The chronic snubbing was unbearable. The sloppy journalism didn't help, either. Year after year, one badass Mopar build after the other, Steve Enochs and the crew at Muscle Rod Shop kept getting snubbed, backstabbed, and otherwise ignored. When you've made a habit out of crafting machines that look as sinister as this '68 Charger, it doesn't take long before the national spotlight comes shining your way. And indeed the press coverage came, but the wrong guys ended up hogging all the attention. Sometimes, it was other shops taking credit for Steve's work. Other times, certain cars tagged as homebuilt weren't really as homebuilt as Steve's customers claimed. Instead of crying about it, Steve responded like a man, letting his mad fabrication skills do the talking. By building an in-house shop car that looks like a million bucks, but only cost $25,000 from top to bottom, San Antonio-based Muscle Rod Shop (MRS) is making one heck of an opening statement.

With bulging quarter-panels, a trick Viper-inspired hood, and an insanely aggressive stance, the claimed $25,000 figure invested into the Charger's creation seems seriously suspect. Further reinforcing the visual deceit is how MRS managed to tuck the rollers deep into the wheelwells and damn near drag the rockers on the pavement while retaining a bone-stock suspension. The net result is a car whose implication of outward sophistication belies the reality of its inner simplicity, the product of an outside-the-box approach to car building that distorts your perception of reality with purposeful effect. Interestingly, breaking the cookie-cutter mold wasn't the primary mission, but rather a product of necessity. "Since this is our own car, and not something paid for by a customer, we didn't have a lot of money to put into it. Although we have the luxury of doing metal and paintwork in-house, we had to keep the costs down with budget parts, or trading stuff out," Steve says. "If I had a ton of money, I'd love to put a Hemi and a fancy suspension in it, but that wasn't in the cards.
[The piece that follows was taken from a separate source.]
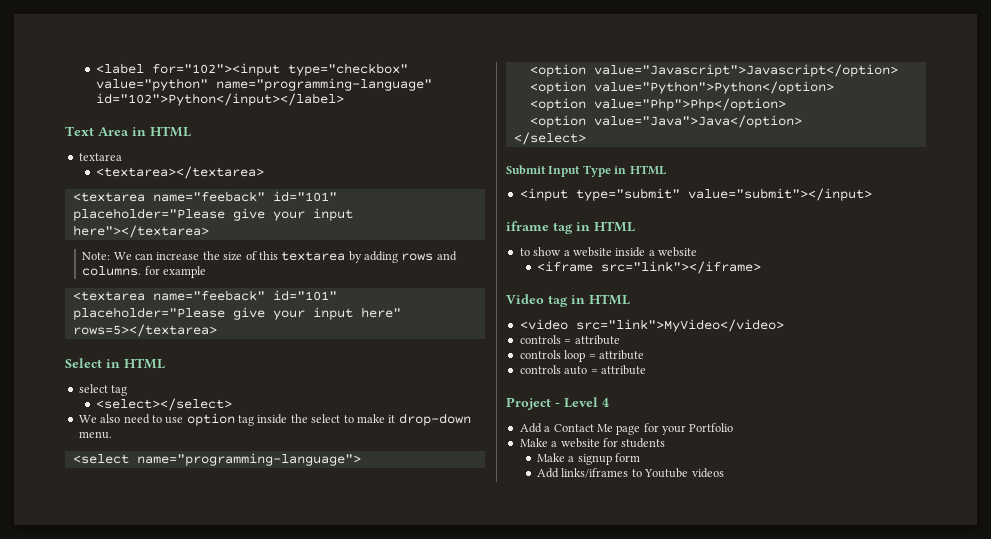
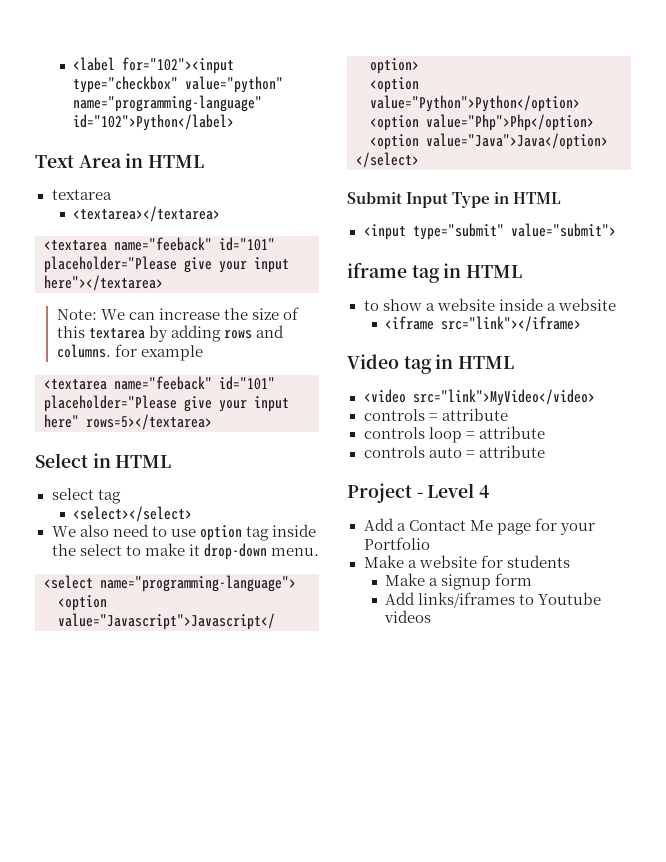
- <label for="102"><input type="checkbox" value="python" name="programming-language" id="102">Python</input></label>
+ <label for="102"><input type="checkbox" value="python" name="programming-language" id="102">Python</label>
- <input type="submit" value="submit"></input>
+ <input type="submit" value="submit">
We decided to see how far we could push the limits of design while sticking with mostly stock components. The goal was to find out if we could build a car that could compete with the megabuck builds in the eyes of the public without the megabuck price tag."

The two primary components in achieving this illusion are the Charger's custom sheetmetal and killer stance. As someone who finds the current Pro Touring trends somewhat bland and generic, Steve saw the Charger as an opportunity to create something with a different purpose—rather than building for speed or cornering prowess, he would do a modern-day custom cruiser, something to be relaxed in and seen with about town. "The trend these days is to build Pro Touring cars with big motors, big brakes, tucked bumpers, shaved marker lights and door handles, and a dropped suspension in a car with relatively stock body lines. This set standard of mods has become almost cliché, and it makes all the hard work that goes into building these cars a little less impressive," he says. "Each of these cars are awesome and the skill and talent it takes to build them is impressive, but this standard style of building makes it harder for any one car to rise above the others. At Muscle Rod Shop, we like our cars low, wide, and mean with an exotic flair. To enhance the Charger's sexy lines, we widened the car's hips by adding 5 inches to the quarter-panels." Not only does this accentuate the car's body curves, it also provides the extra space needed for the 315mm-wide Nitto Invo tires. The extra body width tapers all the way up through the doors to keep the lines looking factory. Likewise, the rockers have been flared and dropped another 2 inches to bring the car as close to the ground as possible. "These cars can look like they're packed with a trunk full of concrete when lowered," Steve says, "so we flared and raised the wheel arches 2½ inches for more natural-looking proportions."

As no surprise, the Charger’s bling-free interior is all about functionality. The only non-stock items are a Vintage Air A/C system, a JVC stereo, an ididit steering column, and a Guard Dawg push-button start system.